There I was, driving down the road with my teenage son in the front seat and my daughter and her friend Lauren in the back. Lauren says to my daughter: “How old were you when you found out Santa Claus was your parents?”
My son didn’t say much, but my daughter (who is younger than he) admitted that she began to suspect years ago, when she recognized that the wrapping paper on one of her gifts suspiciously matched some she had seen in our closet. We went on to talk about the Tooth Fairy, and in spite of my futile attempts to explain things and salvage the remaining shreds of childhood innocence (theirs AND mine), I was able to keep driving without veering off the road over an embankment. But just barely.
When I was your age….
Sadly, kids these days are much older than they were when I was a kid. And how will this generation be as adults? Will they have “inner children” inside, fighting for their lives? If we are to continue to see the world through childlike eyes as adults, it all comes down to our beliefs. Like our belief in Santa.
Like many choices these days, the belief in Santa is a personal one. Luckily, scientific proof has never been provided in favor or against, so to me, it’s still an open question. For centuries, man has pondered the question. To this day, the most articulate answer lives in the form of an editorial from the New York Sun to a little girl named Virginia. To paraphrase their answer, just because we can’t see him doesn’t mean he doesn’t exist.
If you have doubts, or struggle with Jesus’ suggestion to “be like a little child,” (now there’s someone who experienced people’s disbelief), take a minute to read this brief editorial. It may be just the pick me up you need this holiday season:
Yes, Virginia, There is a Santa Claus. Go ahead, I’ll wait.
If you prefer more historical proof, you can always take comfort in the real life guy, Nicholas of Myra, on whom our current Santa is based, unbeknownst to much of the world.

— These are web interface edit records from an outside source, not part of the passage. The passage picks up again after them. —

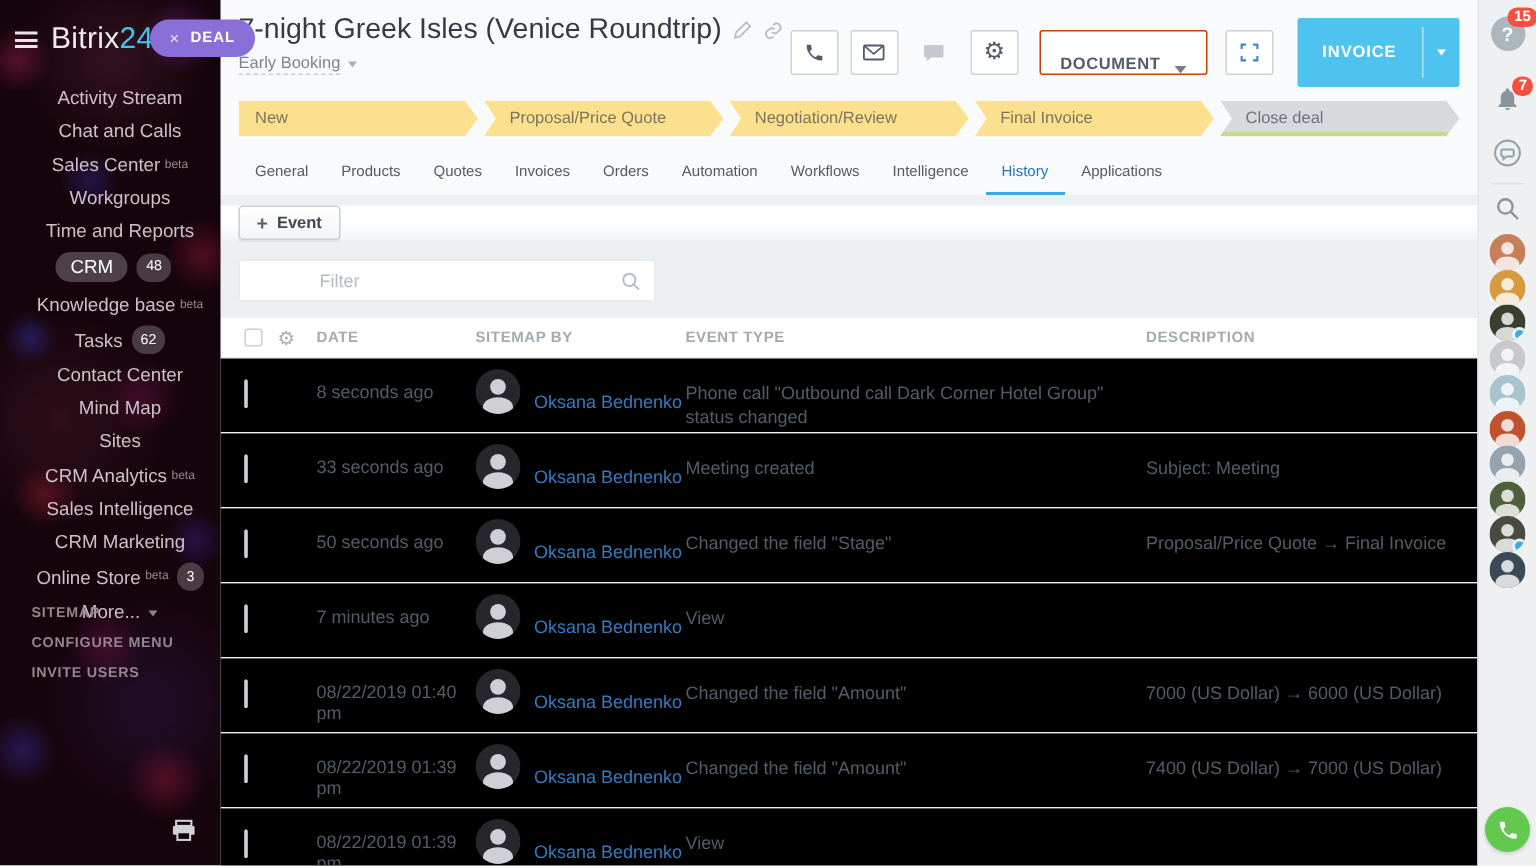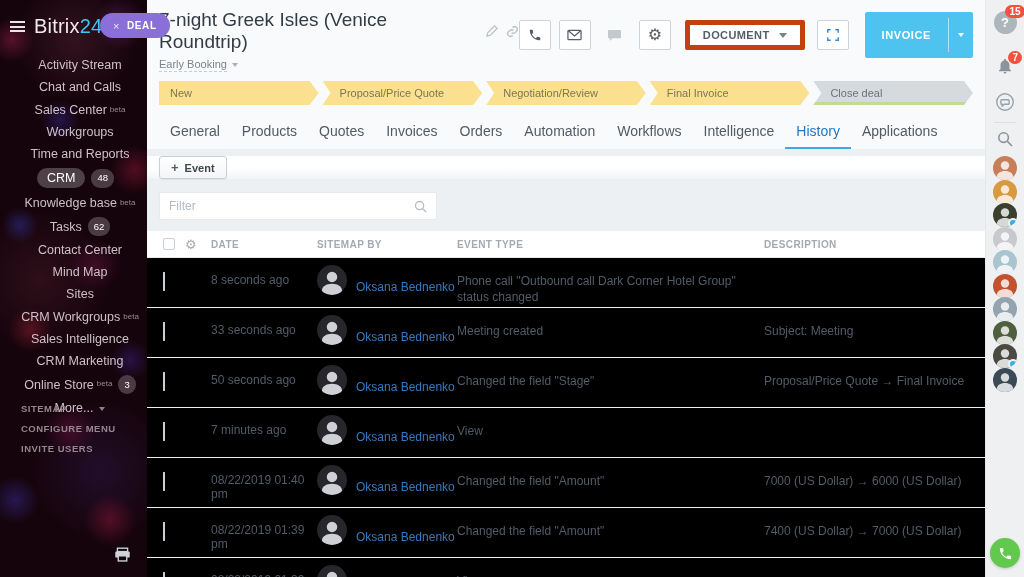--- a/index.html
+++ b/index.html
@@ -62,7 +62,7 @@
   .icon-btn { width:32px; height:30px; background:#fff; border:1px solid #ccd3d8; border-radius:2px; display:flex; align-items:center; justify-content:center; cursor:pointer; }
   .icon-btn.ghost { background:transparent; border-color:transparent; cursor:default; }
   .gear-glyph { font-size:16px; color:#535c69; line-height:1; }
-  .btn-document { height:30px; background:#fff; border:5px solid #c2410c; border-radius:2px; display:flex; align-items:center; gap:9px; padding:0 13px; font-size:11px; font-weight:700; letter-spacing:.4px; color:#535c69; cursor:pointer; margin-left:6px; }
+  .btn-document { height:30px; background:#fff; border:1px solid #c2410c; border-radius:2px; display:flex; align-items:flex-end; gap:9px; padding:0 13px; font-size:11px; font-weight:700; letter-spacing:.4px; color:#535c69; cursor:pointer; margin-left:6px; }
   .chev-down { width:0; height:0; border-left:4px solid transparent; border-right:4px solid transparent; border-top:5px solid #768089; }
   .btn-expand { margin-left:4px; }
   .btn-invoice { height:46px; margin-left:8px; background:var(--accent); border-radius:2px; color:#fff; display:flex; align-items:stretch; cursor:pointer; }

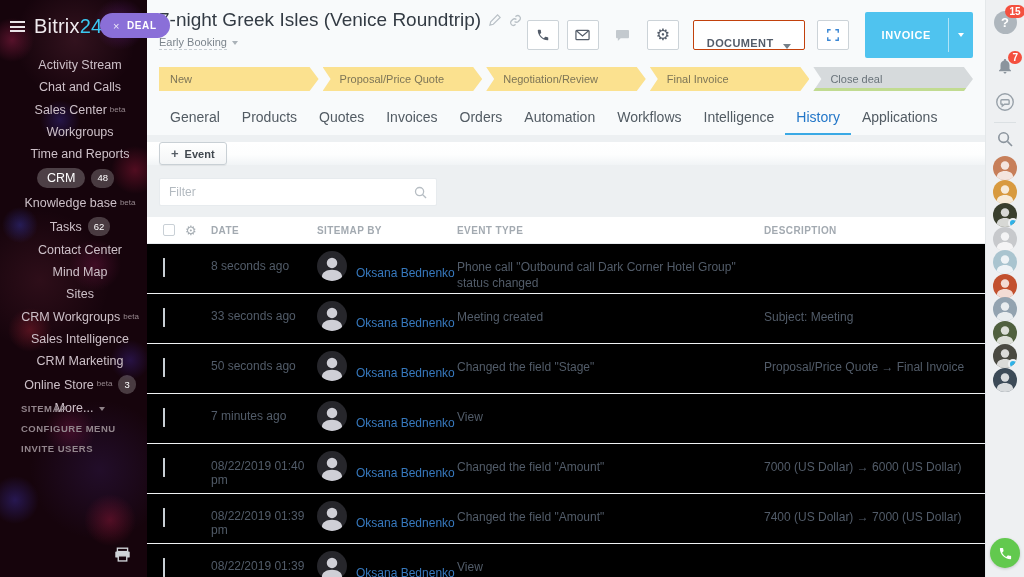--- a/index.html
+++ b/index.html
@@ -83,7 +83,7 @@
 
   
   .tabs { display:flex; padding:5px 12px 0; }
-  .tab { padding:9px 11px 10px; font-size:14px; color:#525b63; cursor:pointer; white-space:nowrap; }
+  .tab { padding:9px 11px 10px; font-size:10px; color:#525b63; cursor:pointer; white-space:nowrap; }
   .tab.active { color:var(--tab-active); box-shadow:inset 0 -2px 0 #3aa9e5; }
 
   

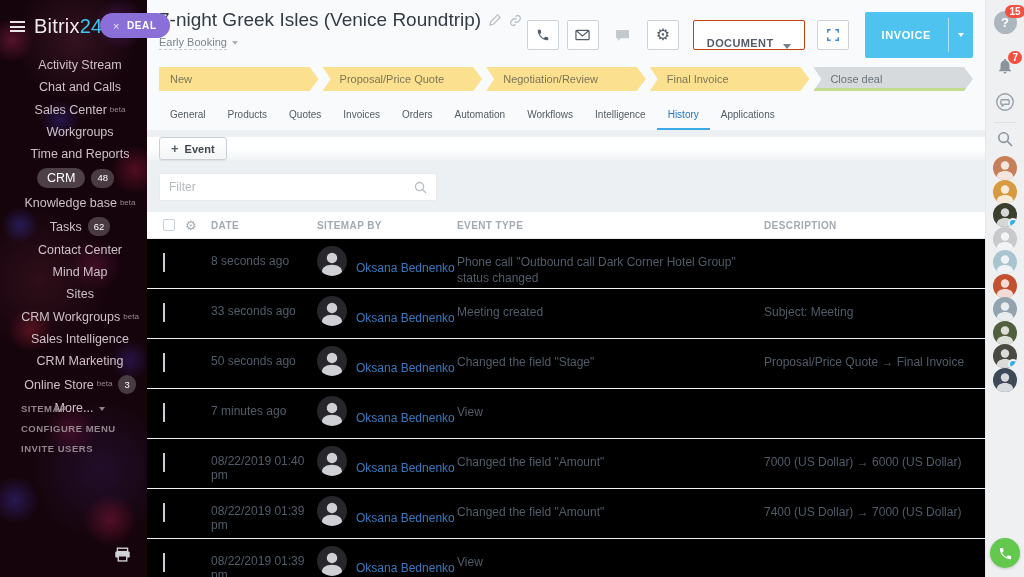--- a/index.html
+++ b/index.html
@@ -92,7 +92,7 @@
   .btn-event .plus { font-size:13px; font-weight:700; color:#565e66; line-height:1; margin-top:-1px; }
   .filter-row { padding:13px 12px 11px; }
   .filter-box { width:278px; height:28px; background:#fff; border:1px solid #e7ebee; border-radius:2px; display:flex; align-items:center; padding:0 9px; }
-  .filter-box input { flex:1; border:0; outline:0; font-size:12px; color:#333b44; background:transparent; font-family:"Liberation Sans", sans-serif; }
+  .filter-box input { flex:1; border:0; outline:0; font-size:12px; color:#333b44; background:transparent; font-family:"Liberation Sans", sans-serif;margin-left:44px; }
   .filter-box input::placeholder { color:#b3bac0; }
 
   

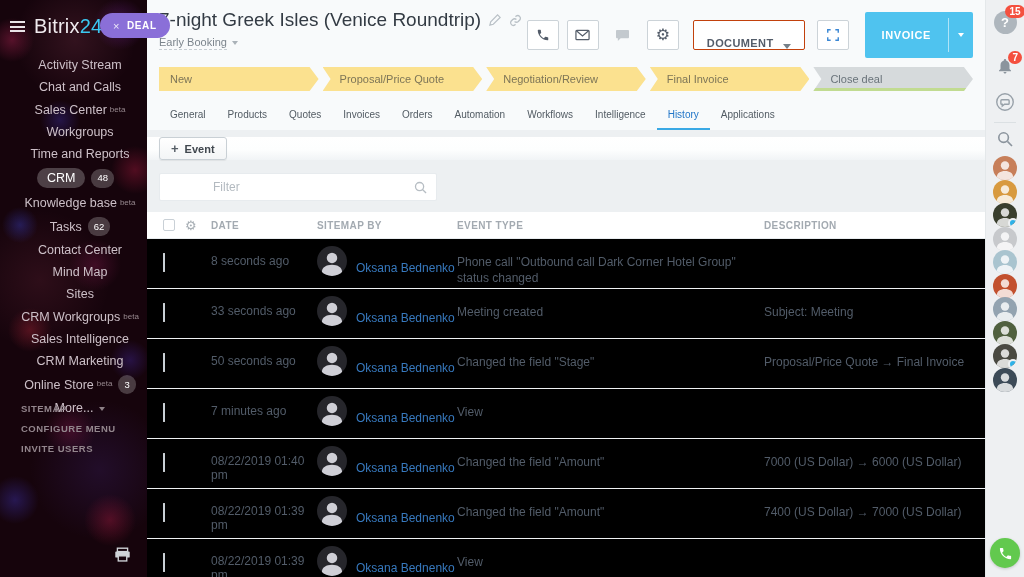--- a/index.html
+++ b/index.html
@@ -174,7 +174,7 @@
           <span class="side-label">Sites</span>
         </div>
         <div class="side-item">
-          <span class="side-label">CRM Workgroups</span>
+          <span class="side-label">CRM Analytics</span>
           <span class="side-beta">beta</span>
         </div>
         <div class="side-item">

He was a bishop in the 4th century, who, legend has it, went around “vandalizing” his neighborhood by throwing gifts and money into open windows to those in need. This contributed to his canonization, and as Saint Nicholas he is adored and prayed to by children everywhere, especially around late December. When discussing Saint Nicholas, another saint, Anselm, who was an abbot, bishop, philosopher and theologian, asked this question: “Why is your name poured forth everywhere except that the world may have some great good poured into it?”
Some of us may look down our nose at the notion of Santa Claus, especially since these days, young and old, we are so sophisticated, smart, and savvy. But it’s worth it to pause to consider what we do believe, what we don’t believe, and what are the things we want to believe.
Every year, in my kids’ stocking, they find a small gift with a little note that says, “I believe in you. Signed, You-Know-Who.” I’m not sure what they will believe when they get to be my age, but Santa and I are doing everything we can to help them hold on to their childhood for as long as possible.